Pitch by Peter Houghton, La Mama, June 16, 2006


Pitch by Peter Houghton
Where and When: La Mama, June 14 to June 25, 2006
Reviewer: Kate Herbert on June 16, 2006

Peter Houghton is funny. He is a funny performer and his script, Pitch, is really funny.

Houghton is alone on the tiny La Mama space but he peoples the stage with characters. Not only does he inhabit an enormous number of personages, he plays them as specific English, American and Australian movie actors.

In a tight show directed by Anne Browning, Houghton plays Walter Weinermann, a screenwriter who is rehearsing the pitch for his movie script. Based on Houghton’s own nightmarish experience of pitching a script to an il-matched trio of film financiers, it is a roller-coaster ride through India circa 1935, and Iraq, Afghanistan, Paris and Hong Kong in the present.

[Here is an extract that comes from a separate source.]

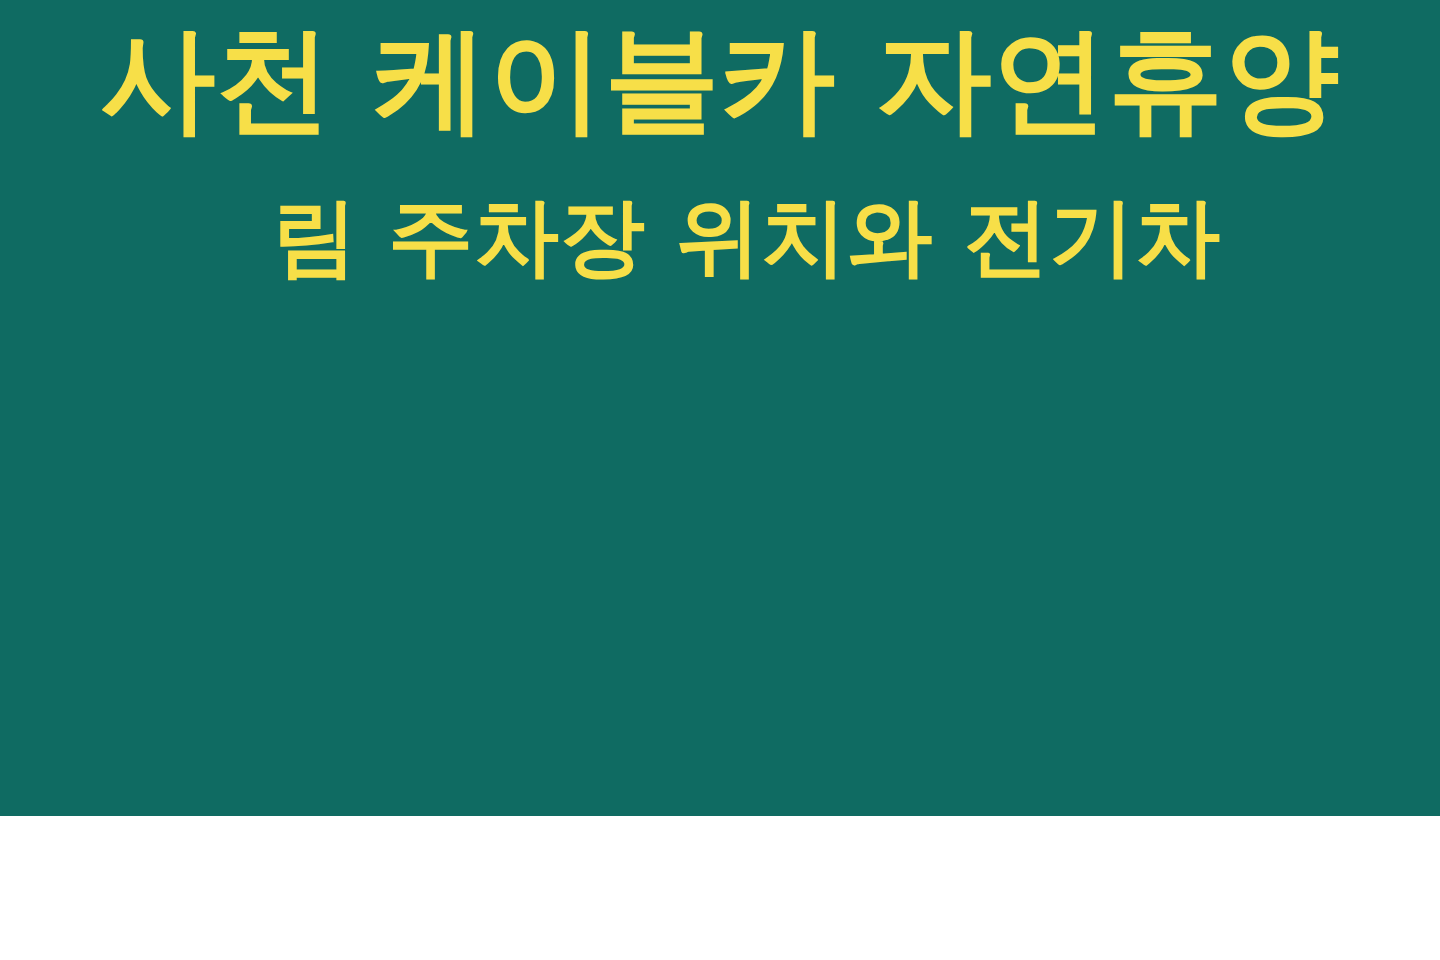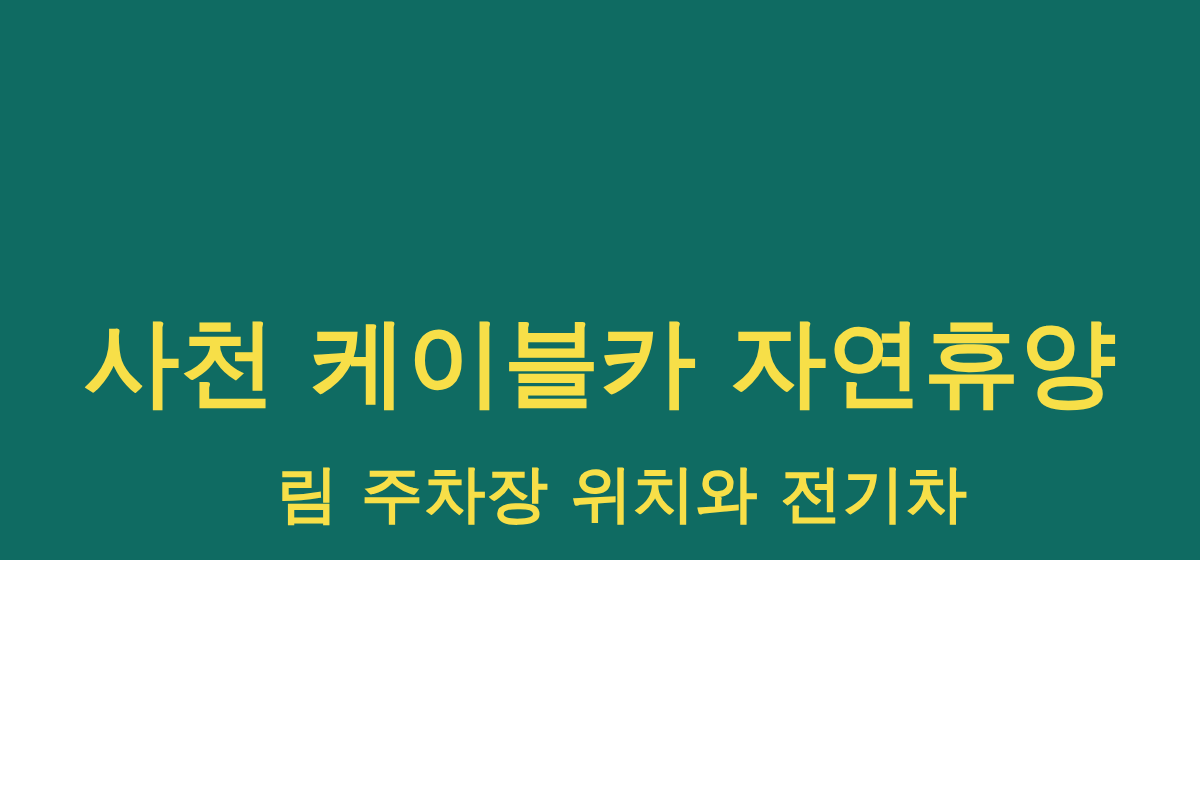"사천 케이블카 자연휴양" .banner { align-items: flex-end -> flex-start; height: 560px -> 680px }
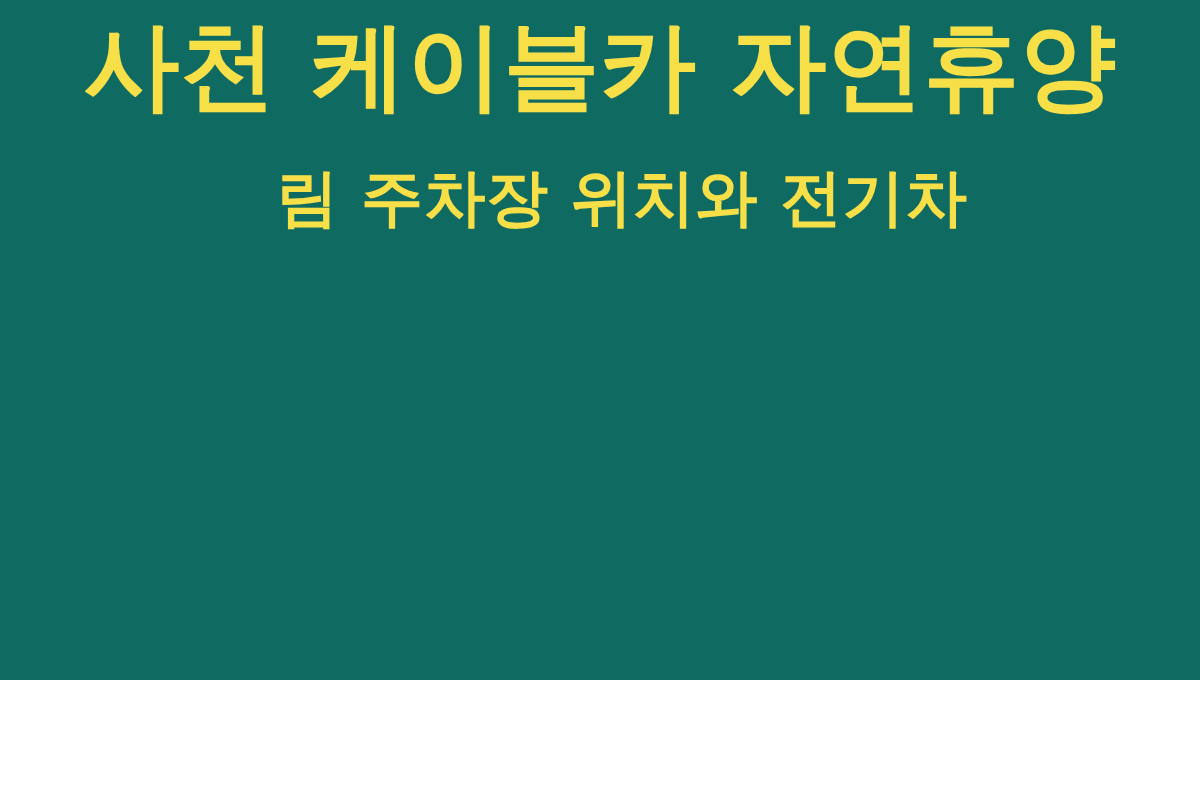"림 주차장 위치와 전기차" .title-line.line-2 { font-size: 62px -> 71px }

Houghton has a perfect, silent movie-style clown face. He evokes locations with cunning vocal interpretations of Indian, Arabic and Chinese musical themes. Through the vehicle of his vivid language, we enter a smoky Parisian bar, the deserts of the Middle East, the garish streets of Hong Kong and a crashing UN plane.

As the fat, cigar-puffing Hollywood producer, he states that there are only four story themes for a movie: mystery, the loser, love and revenge. No one wants the truth.

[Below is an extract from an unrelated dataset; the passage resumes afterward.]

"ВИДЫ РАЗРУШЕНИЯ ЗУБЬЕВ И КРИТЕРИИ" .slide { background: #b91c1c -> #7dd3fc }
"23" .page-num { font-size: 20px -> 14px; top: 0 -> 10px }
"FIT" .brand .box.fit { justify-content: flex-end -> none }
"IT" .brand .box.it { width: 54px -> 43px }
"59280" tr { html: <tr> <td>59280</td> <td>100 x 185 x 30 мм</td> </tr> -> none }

So the hero’s journey begins. Jones, played by Clint Eastwood – or, rather, Houghton playing Jones as Clint Eastwood – is a CIA or MI6 agent. Jones might be played by Russell Crowe. Who knows?

 He is sent by Miles (Anthony Hopkins) to assassinate Clive (Michael Douglas) with the help of Violetta (Catherine Zeta-Jones). But it all goes horribly wrong when Jones discovers Miles is using him, and not for government work.

Pitch is a romp. Walter, as he prepares his pitch, continually reverts to his own love story with his own Catherine and his revenge story about Clive, the born-again Christian for whom Catherine dumped Walter.

Houghton captures the desperation, elation and panic that accompanies the final stages of any artistic endeavour, particularly when it involves asking for money.

He shows us the movie with meaningful close-ups, jump-cuts, wide pans of the desert, musical interludes and quirky cameos. His impersonations of Eastwood, Crowe and Rupert Everett, Sean Connery and Elijah Wood (Frodo) are clever and his rendition of Robert de Niro is hilarious.

The bottom line, as the media release says, is that Pitch is a riot, particularly if you know blockbuster movies well.